Modern art being displayed for sale in rooms without furniture at Croome Court in Worcestershire.

Gill Robinson is dismayed by the National Trust’s plan to leave Clandon as a burnt-out wreck with modern additions. She says,

I have a friend who won't go to Croome for this reason. She says it's boring. When she goes to an historic house she doesn't want to see what builders have done in recent years and empty rooms. She wants to see the house as it was with lovely furniture and curtains, and I have to admit that Croome could be improved greatly with more furniture and paintings which are kept hidden from the public.

Important pieces of furniture at Croome Court are put on a pedestal rather than being placed in the rooms they were originally intended for.

A ‘re-imagining’ too far? Imitation hall chairs displayed at Croome while the real ones are in storage.

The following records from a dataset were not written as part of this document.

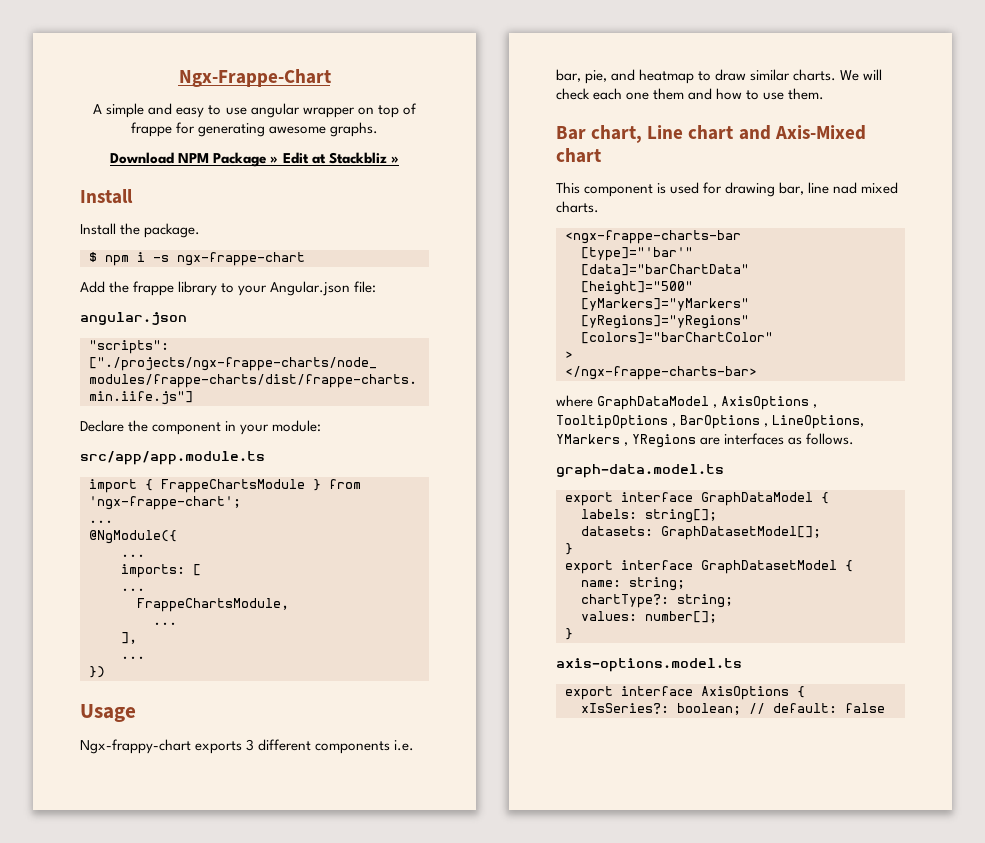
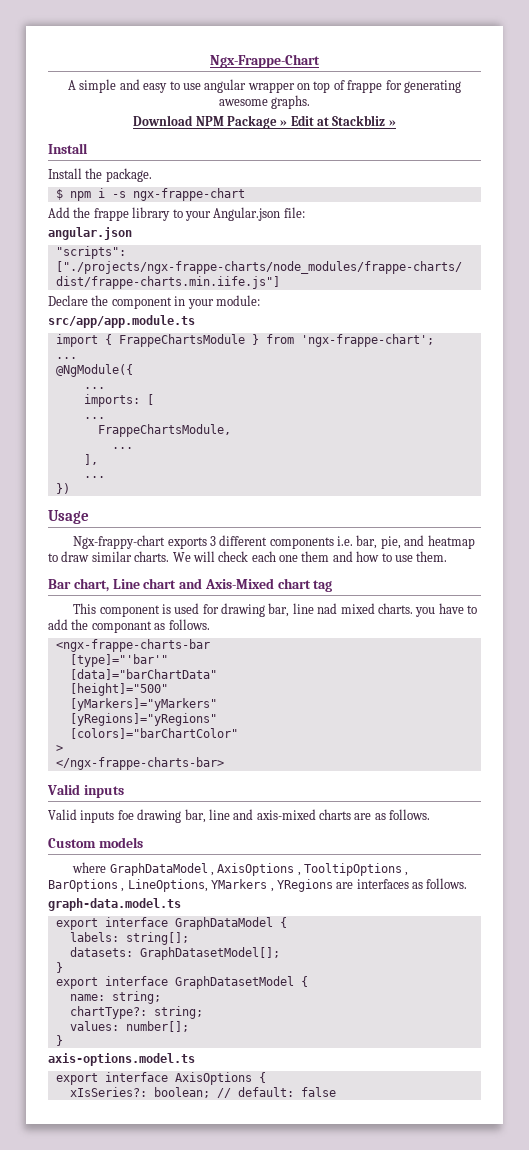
(601, 155) none -> [313,580,333,592] tag
(599, 207) none -> [415,603,478,617] [48,619,210,633] you have to add the componant as follows.
(757, 373) none -> [47,784,124,798] [48,809,431,823] [48,837,143,848] // Valid inputs // Valid inputs foe drawing bar, line and axis-mixed charts are as follows. // Custom models

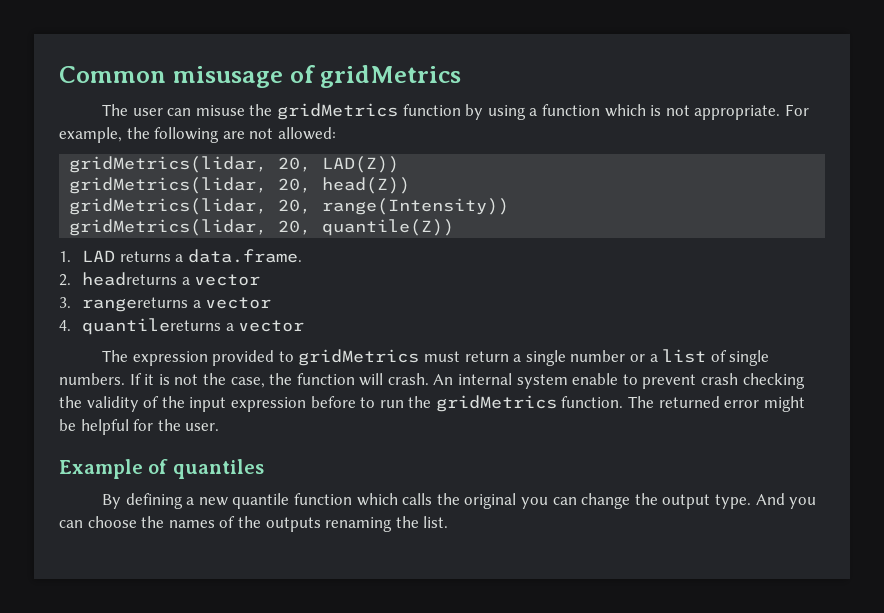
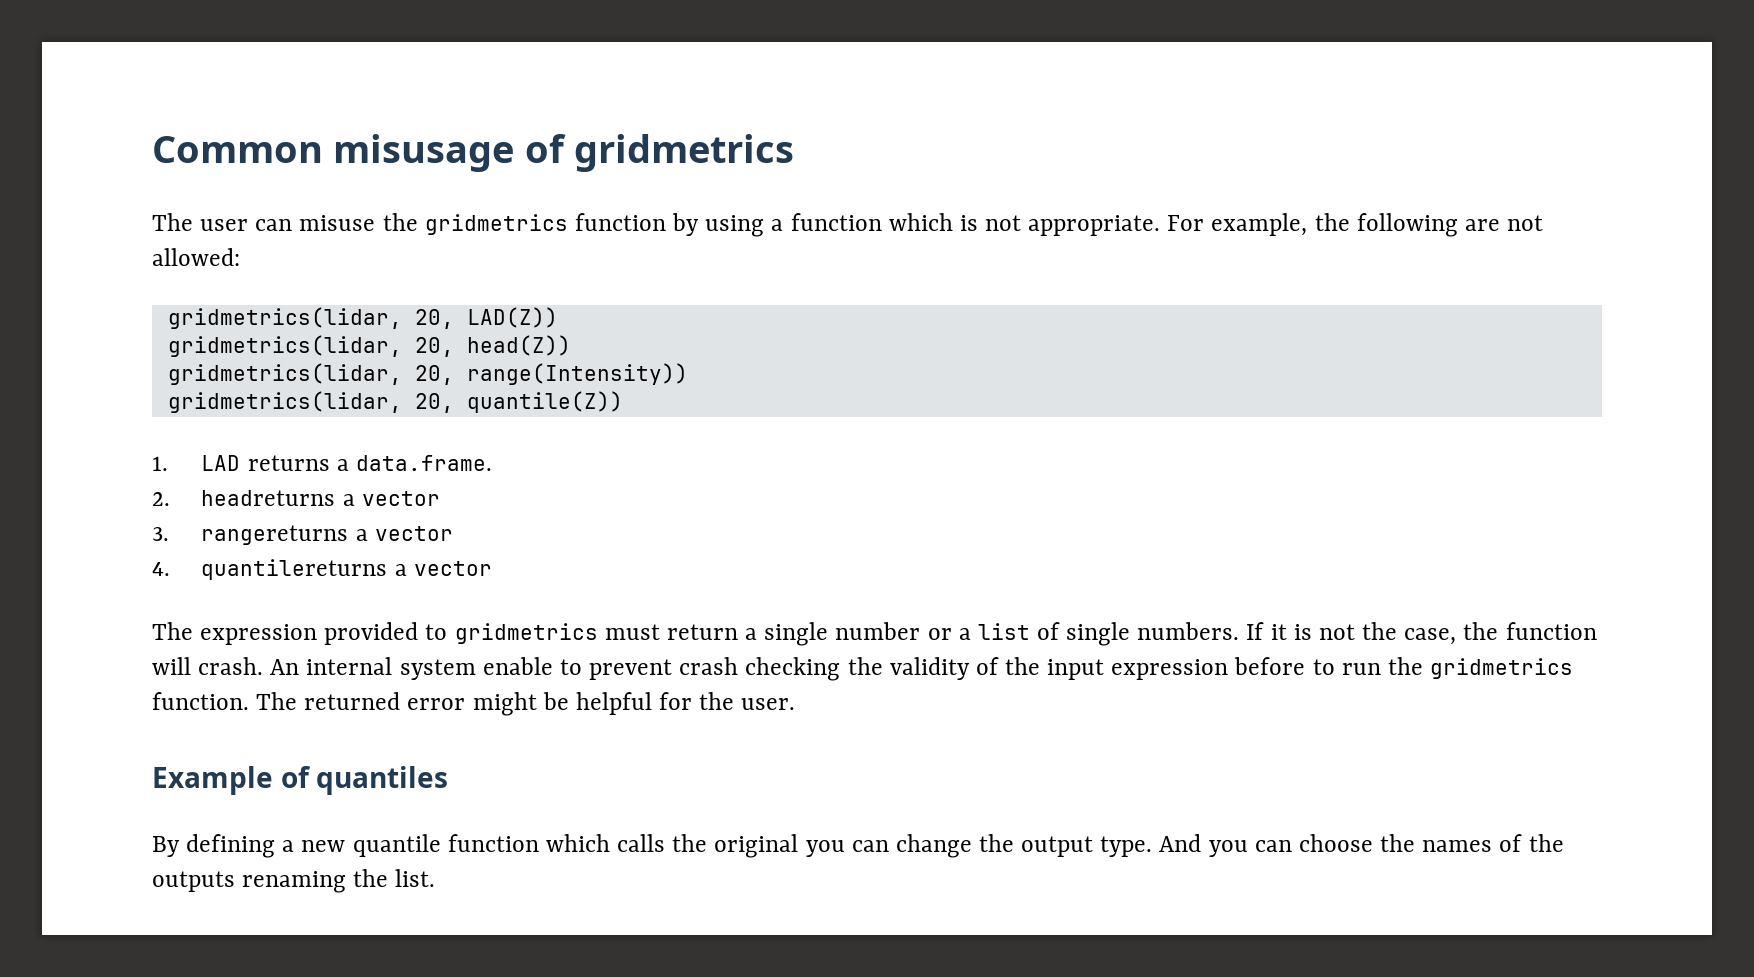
[320,65,462,88] gridMetrics -> [573,134,794,172] gridmetrics
[277,103,399,120] gridMetrics -> [424,214,568,235] gridmetrics
[69,156,268,173] gridMetrics(lidar, -> [167,307,402,329] gridmetrics(lidar,
[69,177,268,194] gridMetrics(lidar, -> [167,335,402,357] gridmetrics(lidar,
[69,198,268,215] gridMetrics(lidar, -> [167,363,402,385] gridmetrics(lidar,
[69,219,268,236] gridMetrics(lidar, -> [167,391,402,413] gridmetrics(lidar,
[298,349,420,366] gridMetrics -> [454,623,598,644] gridmetrics
[435,395,557,412] gridMetrics -> [1430,658,1574,679] gridmetrics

Did you know that the ceiling and fireplace in the Tapestry Room at Croome are 20th-century reproductions? The originals were taken to the Metropolitan Museum after the war. We haven’t yet heard anyone call them "‘plastic pastiche’… Meanwhile, some important pieces of furniture by Ince and Mayhew are not on display, or occasionally put on a pedestal when it would be so simple to put them back the the spaces for which they were originally made. And we are all still waiting for the Adam bookcases brought back from the V&A Museum to be replaced in the room for which they were made.

Croome’s Adam furniture sits in packing cases while the rooms are empty.